Track: Undergraduate Student Paper Competition
Abstract
Debt collection from a debt collection agency (DCA) has become more difficult due to the pandemic. Nevertheless, in the last year the population has incurred in more debts, while there has been a decrease in default loans. This has created an opportunity for DCAs to stablish strategies to improve the debt collection process.
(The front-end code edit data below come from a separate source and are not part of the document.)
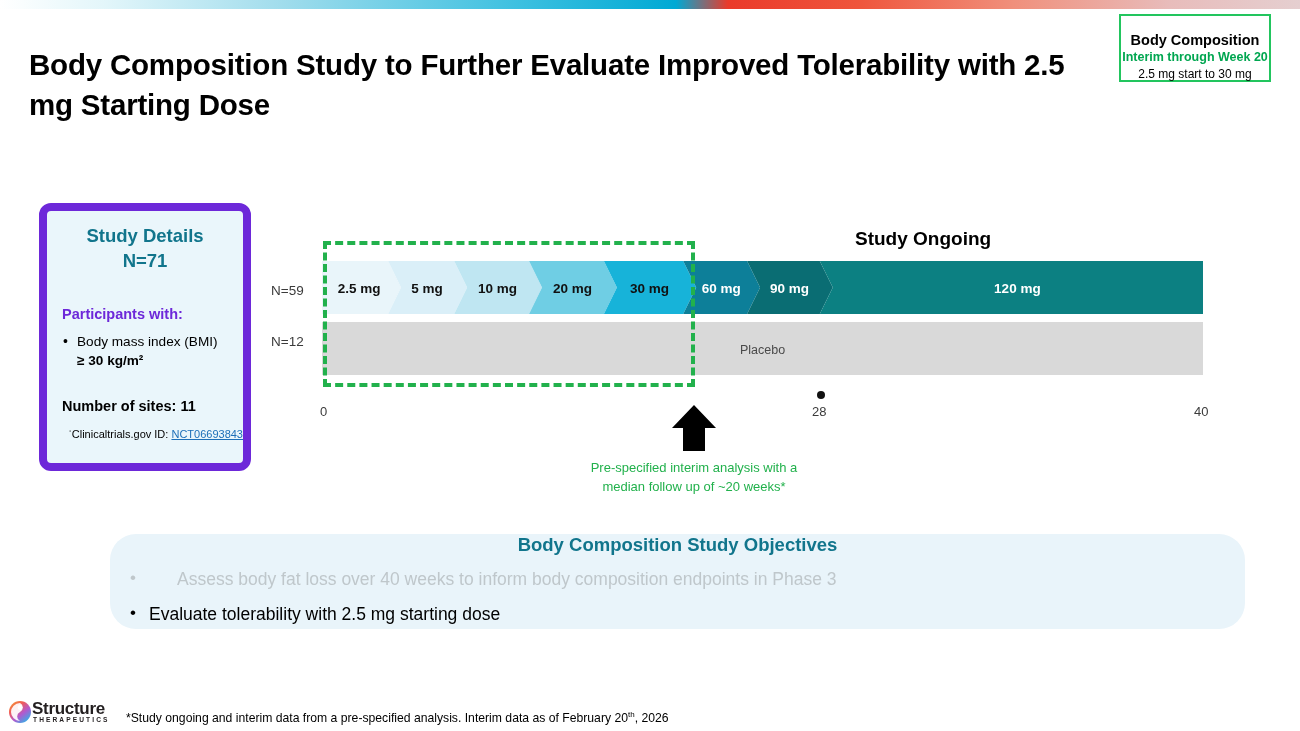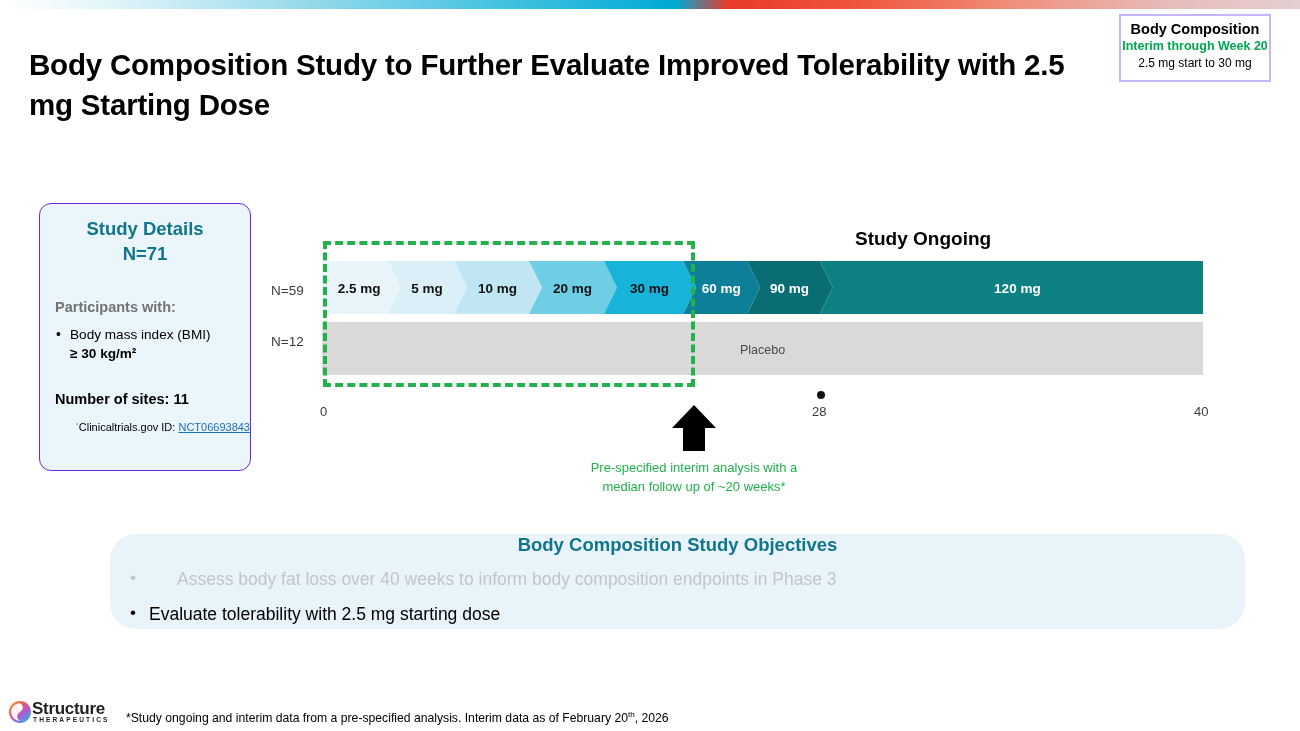--- a/index.html
+++ b/index.html
@@ -51,11 +51,11 @@
     position: absolute;
     left: 1119px; top: 14px;
     width: 152px; height: 68px;
-    border: 2px solid #c4b5fd;
+    border: 2px solid #22c55e;
     background: #ffffff;
     box-sizing: border-box;
     text-align: center;
-    padding-top: 5px;
+    padding-top: 16px;
   }
   #corner-badge .b1 {
     font-size: 14.5px; font-weight: bold; color: #000000; line-height: 17px;

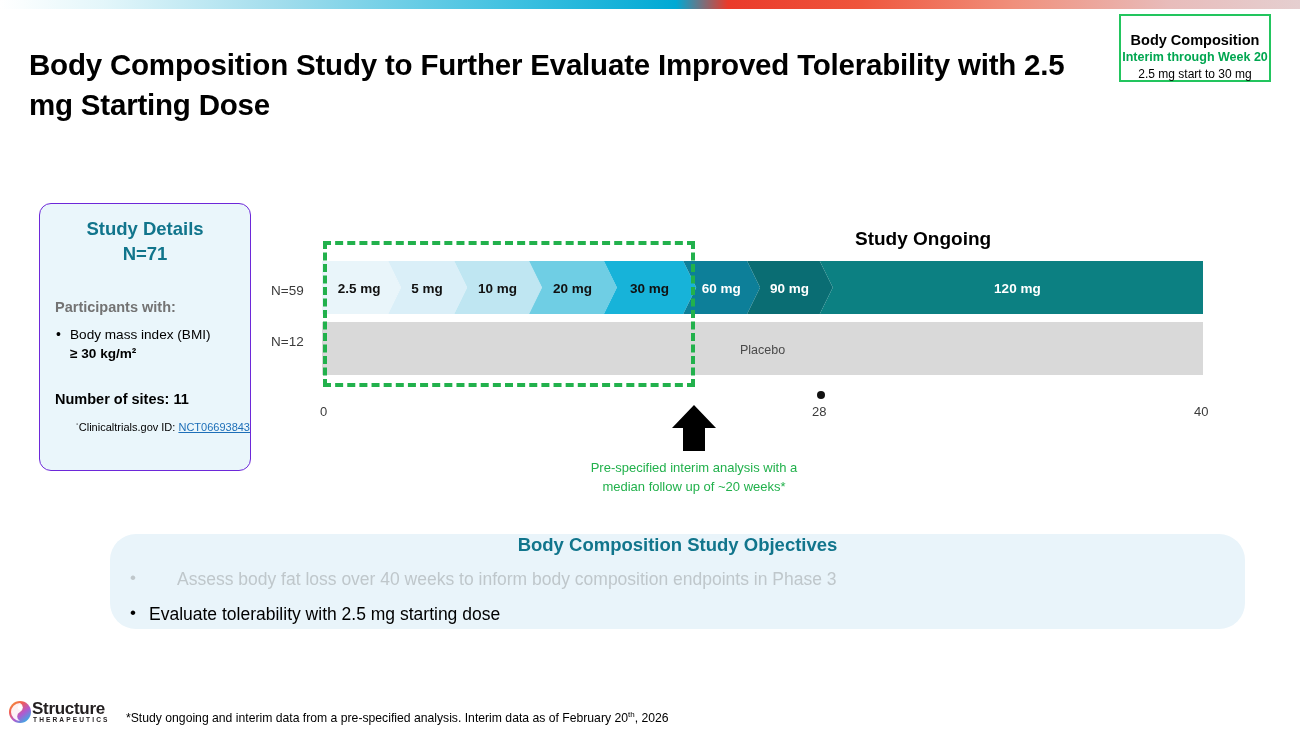--- a/index.html
+++ b/index.html
@@ -73,7 +73,7 @@
     left: 39px; top: 203px;
     width: 212px; height: 268px;
     background: #eaf6fb;
-    border: 1px solid #6d28d9;
+    border: 8px solid #6d28d9;
     border-radius: 12px;
     box-sizing: border-box;
   }

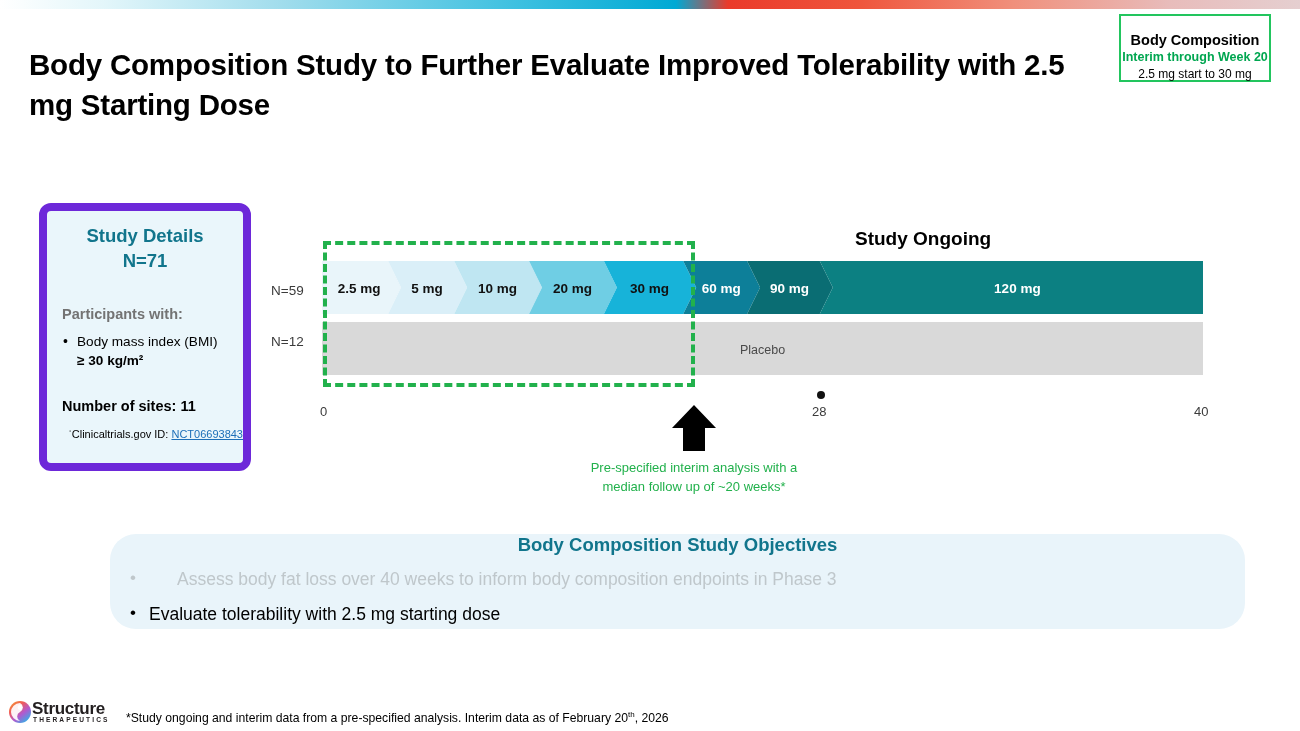--- a/index.html
+++ b/index.html
@@ -96,7 +96,7 @@
     margin: 32px 0 0 15px;
     font-size: 14.5px;
     font-weight: bold;
-    color: #737373;
+    color: #6d28d9;
   }
   #sd-bullet-row {
     display: flex;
In this work, the CRISP-DM methodology is implemented in an Ecuadorian DCA to develop a machine learning algorithm that predicts a debtor´s payment probability and stablish a debt collection strategy. An unbalanced dataset with 7,447,856 registers is gathered, cleaned, and preprocessed to train a Random Forrest Classifier, Gradient Boosting Machine, Logistic Regression, and Multi-Layer Perceptron using a random under-sampling technique. The models’ performance is compared using the sensitivity, specificity, and AUC evaluation metrics. The best performing algorithm is the Gradient Boosting Machine with a sensitivity score of 0.97, specificity of 0.93, and AUC of 0.98 on the validation set. This algorithm also allows to identify the most discriminative features for the prediction, these being the days past due, the day between the acquisition of the account and the default date, the name of the business category, the name of the prior account owner, and the number of direct contacts performed by a robot.